Her face lit up with flaming embarrassment. “Sh-Shut up! It’s not my fault whining at you solves all my problems!” She turned away from him, crossing her arms over chest in a theatrical pout. “You listen better than my dumbass cousins, ok? Hmph.”

She didn’t have to be looking at him to know his expression hadn’t changed. He was a stoic kid with the most micro of micro expressions. If Kyou didn’t have fancy magic eyeballs, she’d think he was angry all the time. His default expression was a narrow eyed scowl that made him look way too much like his dad, but Kyou was starting to think he just needed glasses or something.
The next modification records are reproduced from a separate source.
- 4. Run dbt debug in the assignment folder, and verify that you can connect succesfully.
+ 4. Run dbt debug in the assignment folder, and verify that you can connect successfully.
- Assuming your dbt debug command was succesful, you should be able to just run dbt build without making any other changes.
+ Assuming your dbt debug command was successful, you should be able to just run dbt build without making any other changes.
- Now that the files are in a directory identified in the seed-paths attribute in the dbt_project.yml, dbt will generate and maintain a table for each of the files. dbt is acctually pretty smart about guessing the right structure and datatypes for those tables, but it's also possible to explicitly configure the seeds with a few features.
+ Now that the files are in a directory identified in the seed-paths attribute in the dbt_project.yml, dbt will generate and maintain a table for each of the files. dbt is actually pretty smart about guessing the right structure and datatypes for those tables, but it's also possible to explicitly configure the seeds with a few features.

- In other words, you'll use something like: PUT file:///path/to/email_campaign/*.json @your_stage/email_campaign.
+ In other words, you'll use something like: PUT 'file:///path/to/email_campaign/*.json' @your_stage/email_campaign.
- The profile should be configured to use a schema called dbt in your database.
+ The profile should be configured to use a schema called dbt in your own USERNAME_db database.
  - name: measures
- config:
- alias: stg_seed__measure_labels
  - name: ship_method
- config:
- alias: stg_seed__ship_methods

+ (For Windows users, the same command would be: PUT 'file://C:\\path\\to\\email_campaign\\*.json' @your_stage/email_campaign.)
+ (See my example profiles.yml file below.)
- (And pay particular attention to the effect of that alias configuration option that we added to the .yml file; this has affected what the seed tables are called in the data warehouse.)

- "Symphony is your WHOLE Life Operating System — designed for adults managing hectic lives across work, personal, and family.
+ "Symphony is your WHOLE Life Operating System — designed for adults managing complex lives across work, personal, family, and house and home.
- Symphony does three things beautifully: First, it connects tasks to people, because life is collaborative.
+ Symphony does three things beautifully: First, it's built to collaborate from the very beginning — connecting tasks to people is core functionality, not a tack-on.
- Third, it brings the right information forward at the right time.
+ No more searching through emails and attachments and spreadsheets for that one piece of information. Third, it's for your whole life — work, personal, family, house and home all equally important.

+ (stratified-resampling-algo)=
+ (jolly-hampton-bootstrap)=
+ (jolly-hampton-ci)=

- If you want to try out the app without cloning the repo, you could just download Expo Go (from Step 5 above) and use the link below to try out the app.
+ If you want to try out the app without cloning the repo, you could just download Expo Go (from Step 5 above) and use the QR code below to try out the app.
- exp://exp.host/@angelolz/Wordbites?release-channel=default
His brows always unfurrowed when he was working on something up close, after all.

Poor guy. His vision must be shit.

Just another reason to give him her eyes, should misfortune befall her.

That was one of the reasons she played up her actions around him. She wasn’t sure and she didn’t want to piss him off by asking, so she just took the initiative to project her emotions so he might pick up on the social cues better. Sure, she probably looked pretty stupid, but it was kinda fun. If only she could figure out how to stop doing it with Izuna, too…

“I should hope so,” Tobi replied, tone flat and unamused in the way Kyou knew meant he was totally amused. “If they took the time to understand your problems, they would be much more formidable as opponents.”

True, true. If more people listened to Kyou, they’d be smarter by association!

Ego sufficiently stroked, she turned back to Tobi with a wide grin. “Tobi, you’re the only one who understands me!”

Aha! There it was! Her guiltiest of pleasures! A brilliant red blush spread across Tobirama’s face, down his neck and even over the tops of his ears. He turned away from her, clearing his throat and scowling.

No! Bad Kyou! He. Is. A. _Child!_

“I,” he said, clearing his throat again when his voice broke, renewing the heat of his blush. “I have also had a breakthrough.”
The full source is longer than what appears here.